Speaking of the benefit of analyzing large numbers of samples together, Theesfeld, who is a research scientist in Olga Troyanskaya’s lab, a professor at Princeton and the Deputy Director for Genomics at the Simons Foundation, explains:
“Studying them together provides a way to distinguish unique aspects.” She goes on to say that this method enables the team to “learn new things about disease that aren’t possible to find with the one-disease-at-a-time approach,” and that they can “potentially identify new targets for therapies or even discover new aspects of disease that weren’t appreciated.”
The Cell Systems paper on URSAHD states that a “key challenge for the diagnosis and treatment of complex human diseases is identifying their molecular bases,” and explains that the new system can distinguish between related diseases with a higher level of accuracy than “literature-validated genes or traditional differential-expression-based computational approaches”. The team also claim that URSAHD can be applied to “any disease, including rare and unstudied ones.”
One such rare disease is neuroblastoma, a pediatric cancer affecting babies and children that forms in the nerve tissue. The research team identified four genes that played a part in the disease. Until this discovery, these four genes had not been discussed in scientific literature. Theesfeld carried out further lab tests on human cells to confirm the team’s findings, and manipulated the gene activity to determine the genes’ effects on cancer-related cell processes.
Theesfeld states that 90 percent of gene studies only look at 10 percent of human genes, while URSAHD considers the whole human genome to devise a genome-wide model or signature for every disease.
The system’s algorithm highlights differences in gene activity that are unique to the different diseases and tissues, which benefits the study of rare diseases that may only have a few samples with which to build a genome model.

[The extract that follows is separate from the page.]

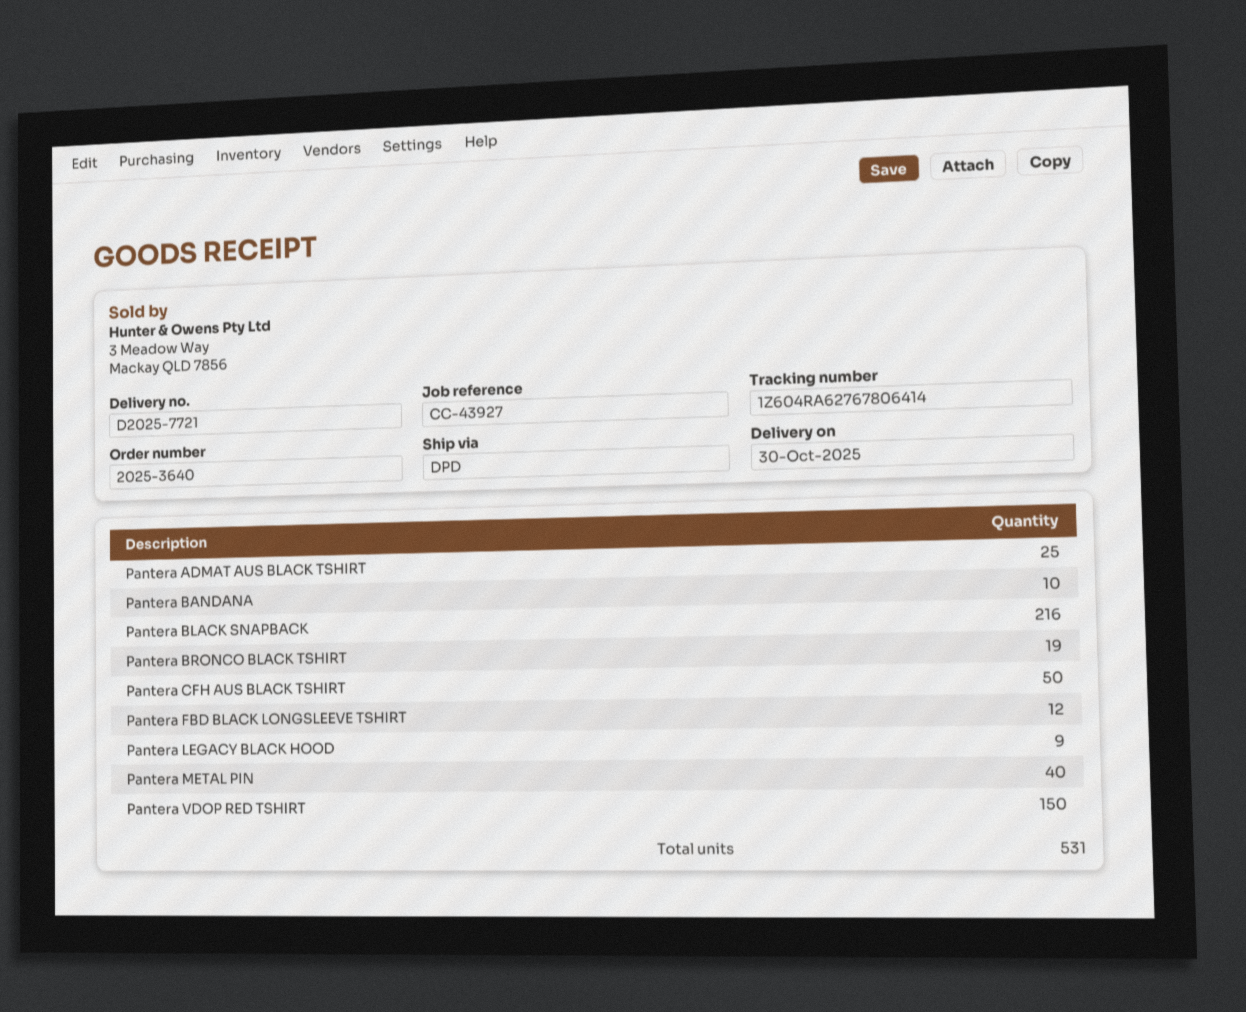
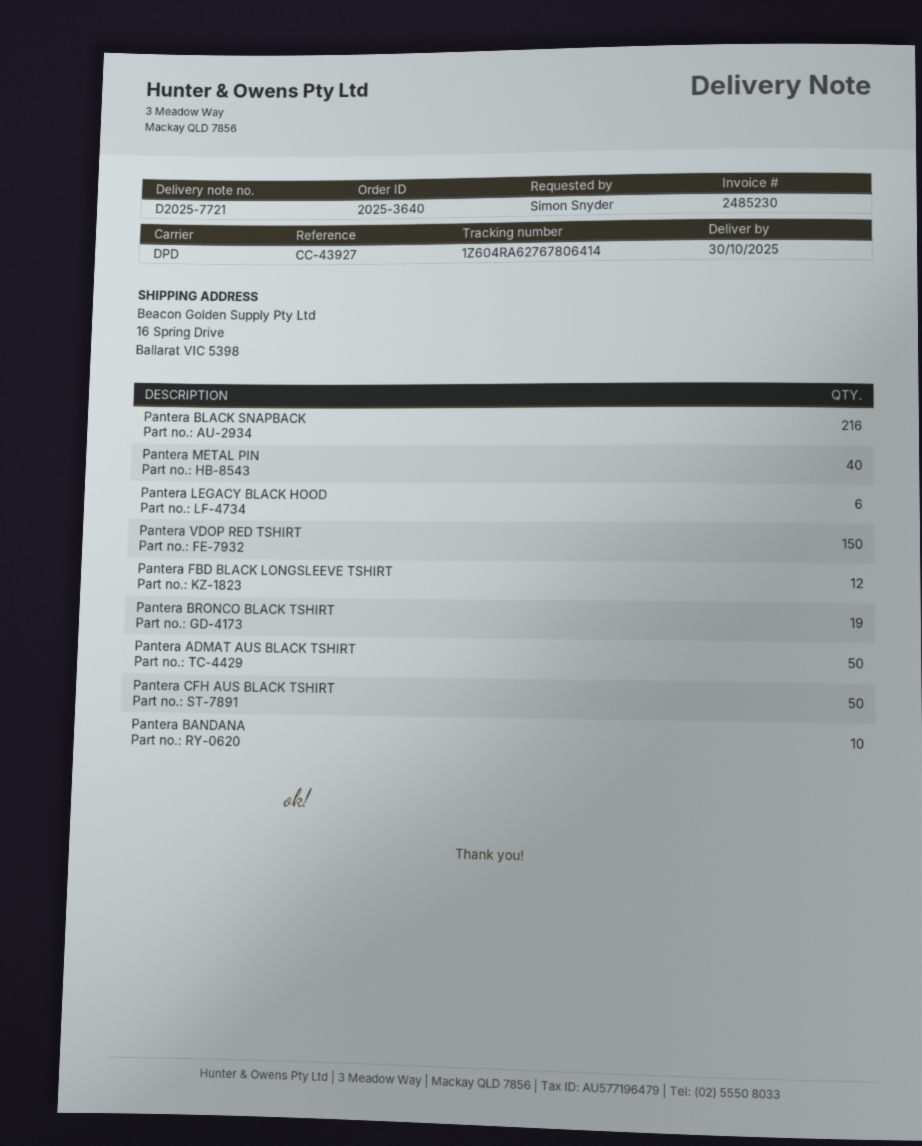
Pantera ADMAT AUS BLACK TSHIRT: 25 -> 50
Pantera LEGACY BLACK HOOD: 9 -> 6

As explained in the Cell Systems paper, URSAHD provides “both estimates of disease signal for researcher’s datasets as well as links to the interpretable disease models, including biological processes, associated tissue and anatomical information, and weighted gene lists that are directly usable by the biomedical research community.”
“Our method is driven by the disease information in the patient sample, so it’s not biased towards the popular disease genes that always get studied,” Theesfeld said. “We can track patterns of changes in data without knowing exactly what each change means.”
On the necessity of URSAHD, Troyanskaya says “interdisciplinary approaches that merge sophisticated data science with deep knowledge of biology are key to deciphering biomedical puzzles necessary to realize the promise of precision medicine.”
Troyanskaya’s lab has been working for a long time on integrating huge amounts of different datasets to obtain information enabling scientists to make accurate biological predictions, which will advance research, experiments, and discovery as a whole. Princeton often pairs computing with biology to create tools that could have important potential impacts on health.
The Princeton research team hope that URSAHD will help clinicians to diagnose disease, along with helping them to design more accurate treatment plans, track their efficacy, and discover new treatment options.